**Instructions for the task**
Leave the pictures out. Retype exactly the lines below from the one containing "(178, 436) none -> [38,641,47,651] $" through the one containing "[414,146,527,156] [398,167,639,181] flowtrace-show", and no others.

**Records shown**

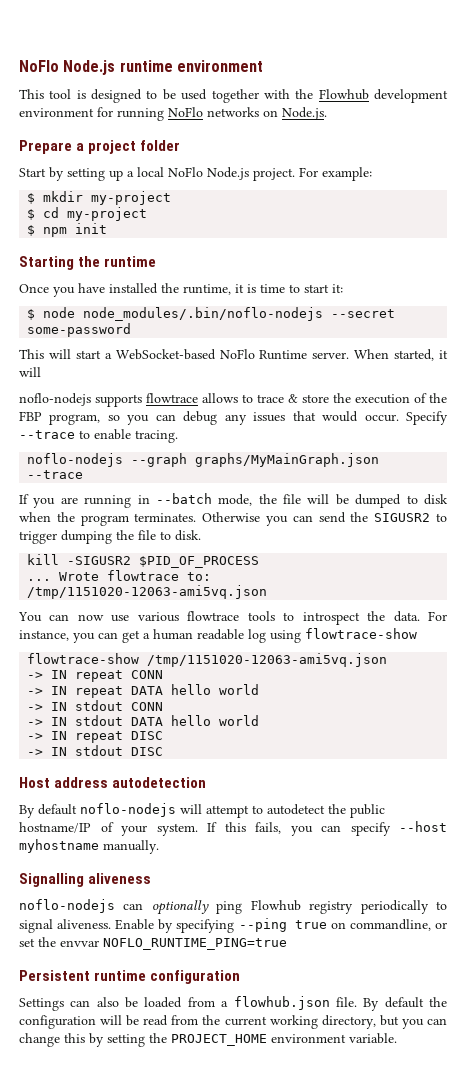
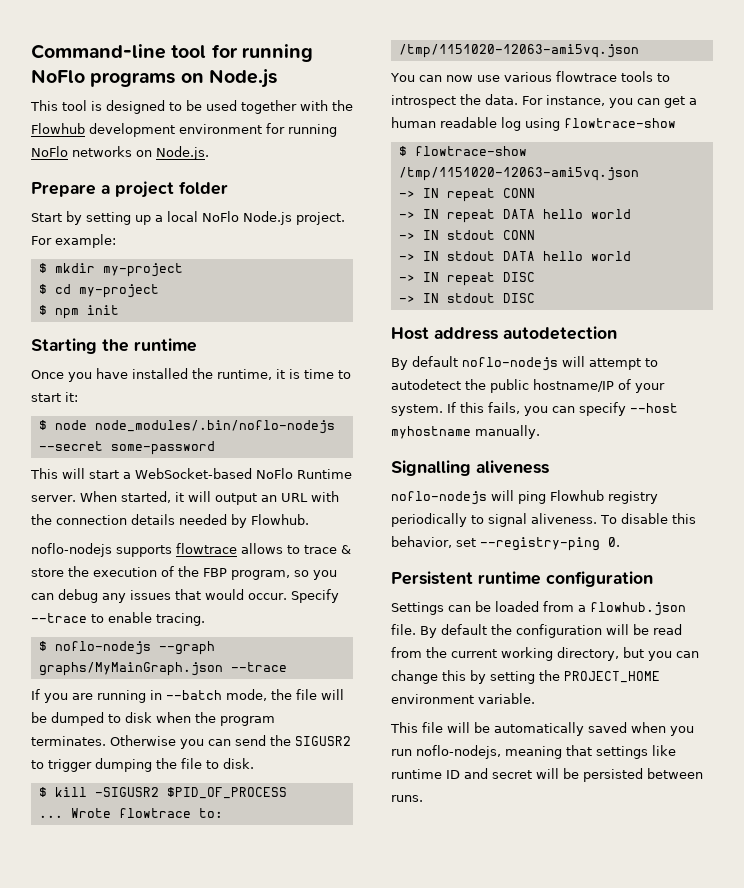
[19,60,263,75] NoFlo Node.js runtime environment -> [31,44,313,62] [31,69,277,88] Command-line tool for running NoFlo programs on Node.js
(41, 372) none -> [214,491,339,505] [31,514,309,528] output an URL with the connection details needed by Flowhub.
(178, 436) none -> [38,641,47,651] $
(201, 535) none -> [38,787,47,797] $
(417, 633) none -> [398,146,407,156] $
[123,900,209,915] can optionally -> [491,490,514,501] will
[115,918,448,933] [19,937,287,950] Enable by specifying --ping true on commandline, or set the envvar NOFLO_RUNTIME_PING=true -> [600,513,696,524] [391,536,620,551] To disable this behavior, set --registry-ping 0.
[96,997,119,1007] also -> (471, 608) none
(397, 1038) none -> [390,722,694,736] [391,745,676,759] [391,768,703,782] [391,795,423,802] // This file will be automatically saved when you run noflo-nodejs, meaning that settings like runtime ID and secret will be persisted between runs.

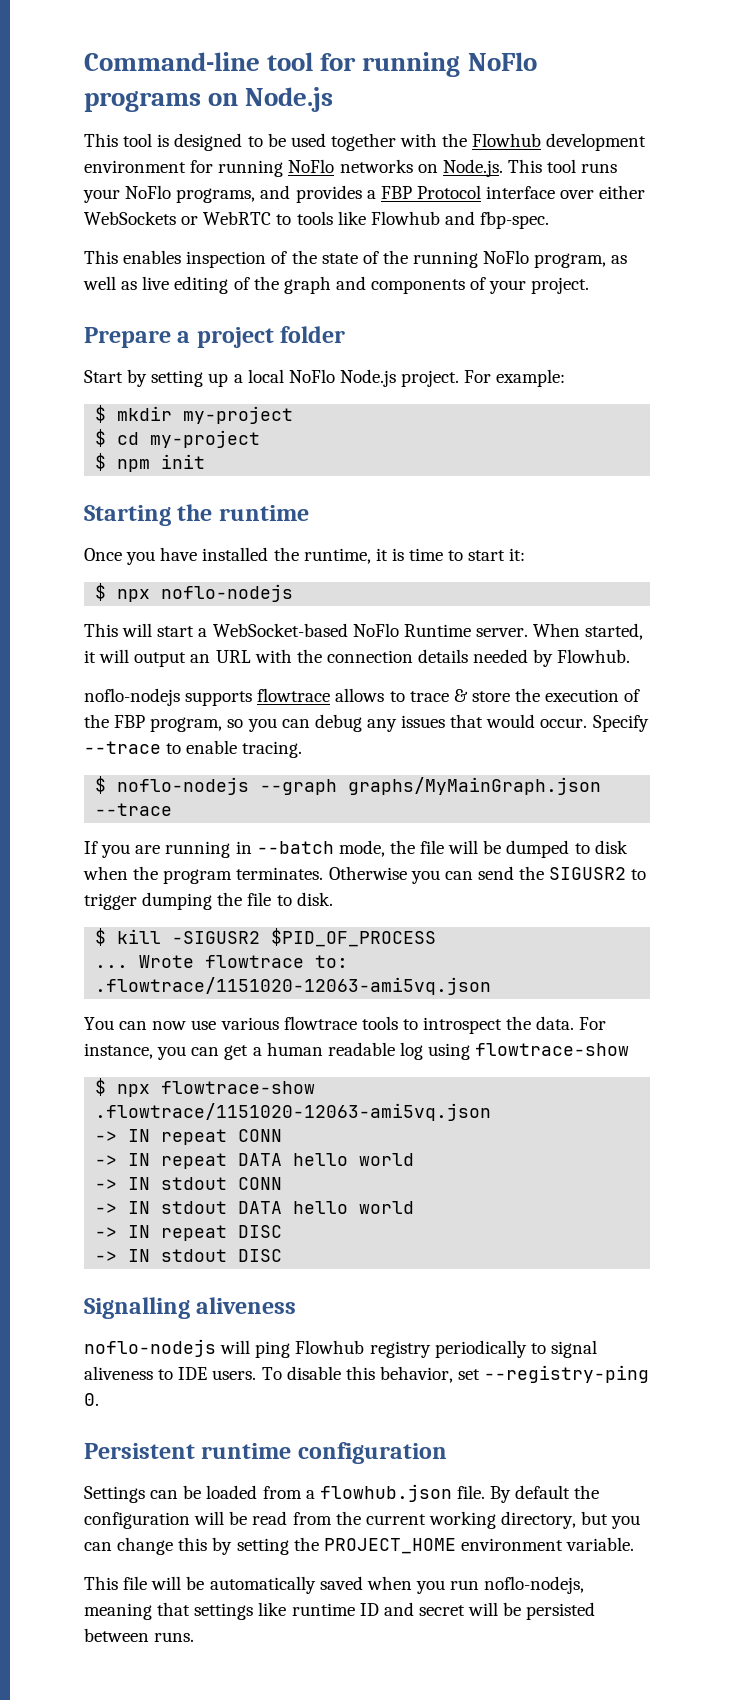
(209, 153) none -> [507,159,618,173] [83,185,646,203] [84,211,550,229] [84,250,628,268] [83,276,590,294] This tool runs your NoFlo programs, and provides a FBP Protocol interface over either WebSockets or WebRTC to tools like Flowhub and fbp-spec. // This enables inspection of the state of the running NoFlo program, as well as live editing of the graph and components of your project.
[54,420,335,434] [38,441,215,455] node node_modules/.bin/noflo-nodejs --secret some-password -> [117,584,294,602] npx noflo-nodejs
[398,44,639,58] /tmp/1151020-12063-ami5vq.json -> [95,977,492,995] .flowtrace/1151020-12063-ami5vq.json
[414,146,527,156] [398,167,639,181] flowtrace-show /tmp/1151020-12063-ami5vq.json -> [117,1081,316,1097] [95,1103,492,1121] npx flowtrace-show .flowtrace/1151020-12063-ami5vq.json
[391,326,617,340] [391,356,658,371] [391,379,665,393] [391,402,678,416] [391,425,540,439] // Host address autodetection // By default noflo-nodejs will attempt to autodetect the public hostname/IP of your system. If this fails, you can specify --host myhostname manually. -> (283, 1255) none
[531,513,597,524] aliveness. -> [84,1366,257,1380] aliveness to IDE users.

**Response to this exercise**
(178, 436) none -> [38,641,47,651] $
(201, 535) none -> [38,787,47,797] $
(417, 633) none -> [398,146,407,156] $
[123,900,209,915] can optionally -> [491,490,514,501] will
[115,918,448,933] [19,937,287,950] Enable by specifying --ping true on commandline, or set the envvar NOFLO_RUNTIME_PING=true -> [600,513,696,524] [391,536,620,551] To disable this behavior, set --registry-ping 0.
[96,997,119,1007] also -> (471, 608) none
(397, 1038) none -> [390,722,694,736] [391,745,676,759] [391,768,703,782] [391,795,423,802] // This file will be automatically saved when you run noflo-nodejs, meaning that settings like runtime ID and secret will be persisted between runs.

(209, 153) none -> [507,159,618,173] [83,185,646,203] [84,211,550,229] [84,250,628,268] [83,276,590,294] This tool runs your NoFlo programs, and provides a FBP Protocol interface over either WebSockets or WebRTC to tools like Flowhub and fbp-spec. // This enables inspection of the state of the running NoFlo program, as well as live editing of the graph and components of your project.
[54,420,335,434] [38,441,215,455] node node_modules/.bin/noflo-nodejs --secret some-password -> [117,584,294,602] npx noflo-nodejs
[398,44,639,58] /tmp/1151020-12063-ami5vq.json -> [95,977,492,995] .flowtrace/1151020-12063-ami5vq.json
[414,146,527,156] [398,167,639,181] flowtrace-show /tmp/1151020-12063-ami5vq.json -> [117,1081,316,1097] [95,1103,492,1121] npx flowtrace-show .flowtrace/1151020-12063-ami5vq.json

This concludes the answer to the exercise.